Denmark saves on energy with waste energy
| Copenhagen
Waste not, want not. At an incineration plant near Copenhagen, waste heat from 300,000 tons of household trash a year keeps apartment dwellers in 35,000 flats toasty warm all winter long.
In the east-coast town of Fredericia, waste energy from several local chemical plants will heat the homes of the city's 40,000 residents beginning next year.
Energy conservation -- it turns out -- is something the Danes practice while others preach.
The Paris-based International Energy Agency (iea) said in its annual review of energy programs in 21 industrialized countries that Denmark was making the best effort to cut energy waste to a minimum. The verdict was the same last year, and the year before.
A country with virtually no energy resources of its own, Denmark has been forced to make the most of the energy it gets from everywhere else.
Huge reserves of oil and natural gas discovered recently in the Danish North Sea will dramatically change the country's energy picture beginning next year when the taps are turned on. By the end of the decade, 30 percent of Denmark's energy needs could be met by domestic oil and gas, and up to 70 percent by the late 1990s.
But the Danish people have been so conditioned to conserving energy -- it has become a way of life -- that further measures designed to make even better use of existing energy will be key elements in the government's new energy plan to be released this fall.
"Energy conservation, through voluntary and mandatory measures, played an essential role in our first national energy program issued five years ago," says Jan Daub, a planning expert in the Ministry of Energy, "and it will play an equally important part in the new plan."

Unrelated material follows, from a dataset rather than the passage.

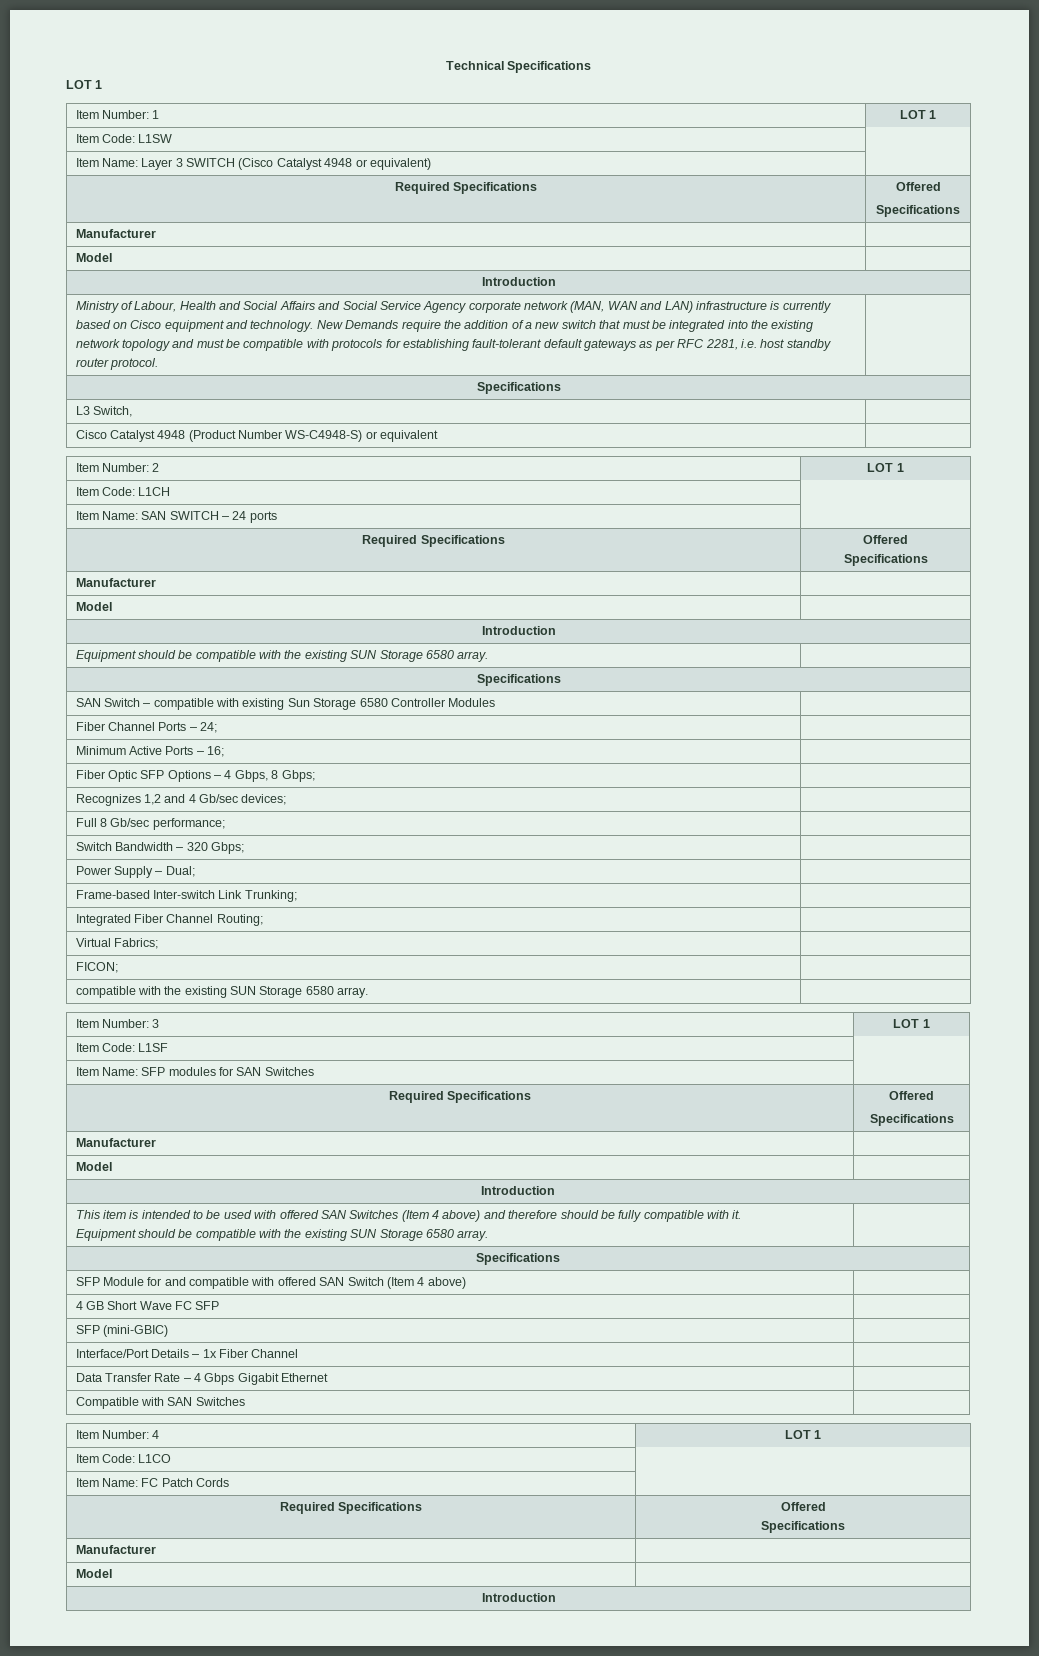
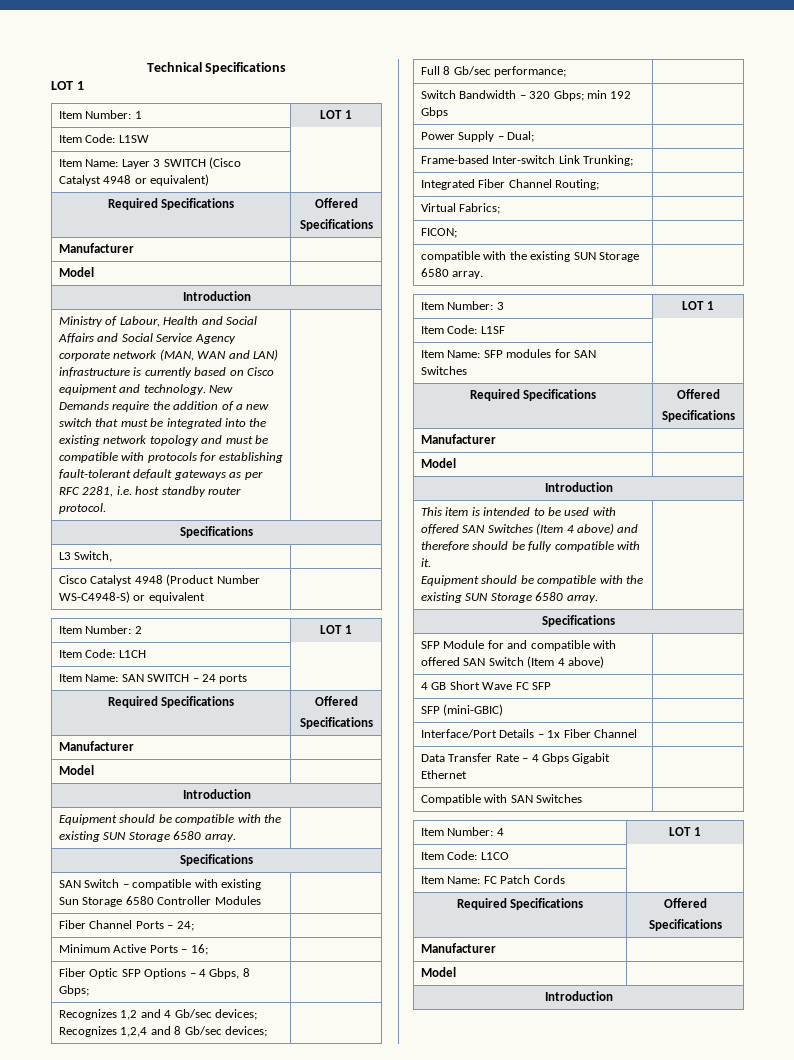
- Recognizes 1,2 and 4 Gb/sec devices; |
+ Recognizes 1,2 and 4 Gb/sec devices; Recognizes 1,2,4 and 8 Gb/sec devices; |
- Switch Bandwidth – 320 Gbps; |
+ Switch Bandwidth – 320 Gbps; min 192 Gbps |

Much of Denmark's savings in energy can be attributed to high government subsidies for home and factory insulation. Home and office heating account for nearly half of the country's total energy consumption, which fell by 16 percent in 1980 against 1979, while in the IEA area as a whole the drop was only 7 percent. A further 15 percent cut is expected this year.
Planning expert Daub says his department is still calculating the total energy in tons of oil equivalent (TOE) that recycling (formerly) waster heat -- as at the incineration facility in Copenhagen and the chemical factories in Fredericia -- saves the country each year. "I can tell you, however, that it is significant," he says.
At the Copenhagen trash-burning plant alone, recouped heat -- by heating 35, 000 apartments -- saves between 30,000 and 60,000 TOE a year, depending on the "quality" of the garbage burned.
That's not much compared to the roughly 14 million tons of oil Denmark imported last year. But it is, as Daub says, significant.
Operating 24 hours a day, the $22 million Copenhagen plant -- one of two heatrecoupment incineration facilities in the city -- burns about 12 tons of household trash an hour. Officials from Volund, the Danish company that built the plant, say that 80 percent of the heat is recouped. The leftover ashes are sold to a West German road resurfacing company.
The recycled heat from the chemical companies in Fredericia, meanwhile, will save the city about 12,000 TOE, or half its current consumption, when the project becomes fully operational next year, lopping off about $3 million from Denmark's oil-import bill.
"We've come a long way," says Jan Daub. "We still waste a lot of energy. But we've done better than most countries -- wou ldn't you agree? And we expect to do even better."